# New dove hen! :D



## Libis (Oct 8, 2010)

This is my new dove hen, Adelita (Lita for short.) She's Edmund's new buddy. 









Lita preening









She's a bit nervous of the camera yet.









Edmund trying to get her attention.


----------



## Libis (Oct 8, 2010)

more pics 


















Ed still trying to get her attention.


----------



## Libis (Oct 8, 2010)

even more pics




































flirting


----------



## ValencianFigs (Jul 10, 2010)

Nice Orange Whiteback... they would make wonderful doves.


----------



## TAWhatley (Mar 6, 2001)

She's very beautiful! Thank you for sharing her with us!

Terry


----------



## Libis (Oct 8, 2010)

ValencianFigs said:


> Nice Orange Whiteback... they would make wonderful doves.


I'm thinking about letting them have a clutch of babies once in a while when I'm sure I'll be able to sell to responsible people. 

So, she's more of a whiteback than a pearled, huh? She was sold as a pearled, but I'm not going to fuss because I really like her regardless.


----------



## MaryOfExeter (Sep 30, 2007)

She is BEAUTIFUL! Yes, I would say she is more of an orange Whiteback than pearled. The only difference really is that the white extends up the back (hence the name ) rather than staying primarily on the wings. I think a lot of people group them together, so I can see why he sold it as pearled.


----------



## Libis (Oct 8, 2010)

Yeah, I had a hard time finding really definitive pictures on the internet showing the difference. I'm still not 100% sure Edmund is fawn, either, but I guess that'll show when they have babies, huh?


----------



## MaryOfExeter (Sep 30, 2007)

Blond x Orange will give you half and half in both sexes.
He does look a lot like the blonds on this page:
http://wwingsaviary.lbbhost.com/AviaryPages/ColorBlond.html

Plus he has the black/white tail band like they are supposed to.


----------



## Libis (Oct 8, 2010)

I figured that I might as well add these to this preexisting thread.  They're getting along well, and growing closer with time. I just think it's so cute how they sit with each other and preen each other and everything. 
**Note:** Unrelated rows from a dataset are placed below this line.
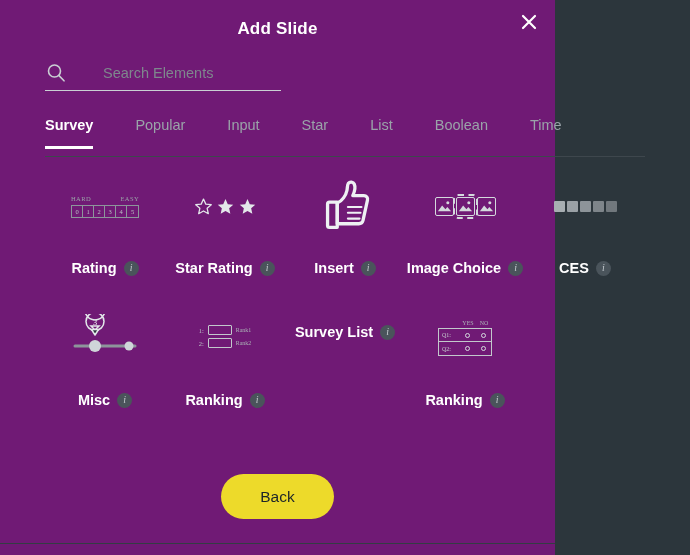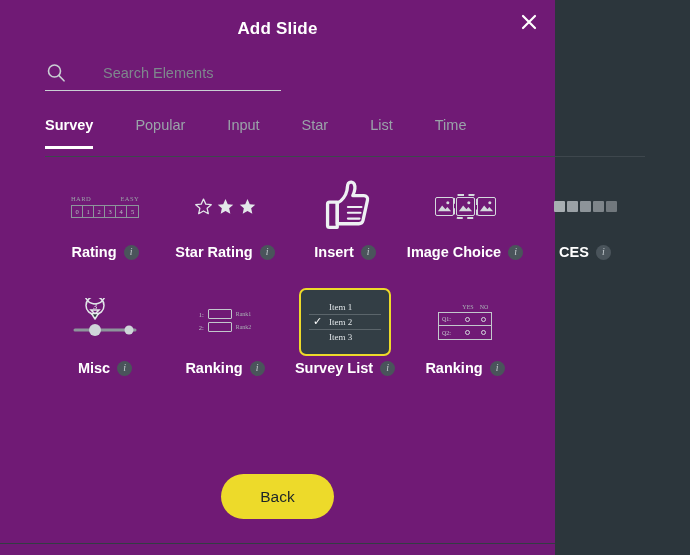--- a/index.html
+++ b/index.html
@@ -263,6 +263,7 @@
     <div class="tab">Input</div>
     <div class="tab">Star</div>
     <div class="tab">List</div>
+    <div class="tab">Boolean</div>
     <div class="tab">Time</div>
   </div>
 

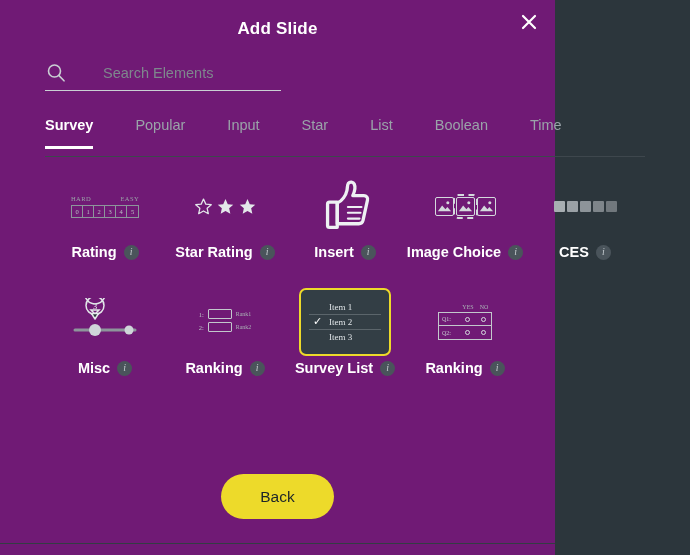--- a/index.html
+++ b/index.html
@@ -119,7 +119,7 @@
     background: #333e45;
   }
   .caption {
-    margin-top: 4px;
+    margin-top: 20px;
     display: flex;
     align-items: center;
     gap: 7px;

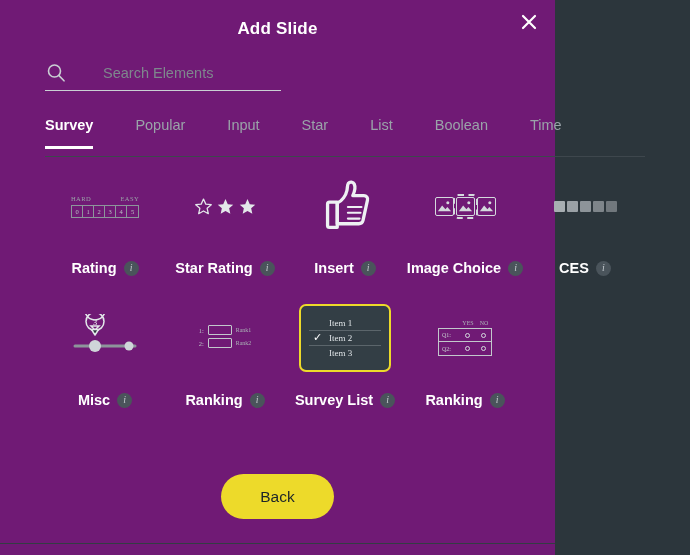--- a/index.html
+++ b/index.html
@@ -420,22 +420,6 @@
       </div>
 
       <div class="cell">
-        <div class="thumb selected">
-          <div class="surveylist">
-            <div class="sl-row">
-              <span class="sl-check"></span>
-              <span>Item 1</span>
-            </div>
-            <div class="sl-row">
-              <span class="sl-check">✓</span>
-              <span>Item 2</span>
-            </div>
-            <div class="sl-row">
-              <span class="sl-check"></span>
-              <span>Item 3</span>
-            </div>
-          </div>
-        </div>
         <div class="caption">
           <span class="caption-label">Survey List</span>
           <span class="info-badge">i</span>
Edmund kept clicking back at the camera lol.


----------



## ValencianFigs (Jul 10, 2010)

Edmond Looks like a fawn to me... Pearled and Whiteback are basically the same... It is kind of hard to tell by most people.... But they are nice and wonderful looking birds


----------



## Reti (Jul 20, 2003)

I love doves. Your birds are beautiful.
Thanks for sharing.

Reti


----------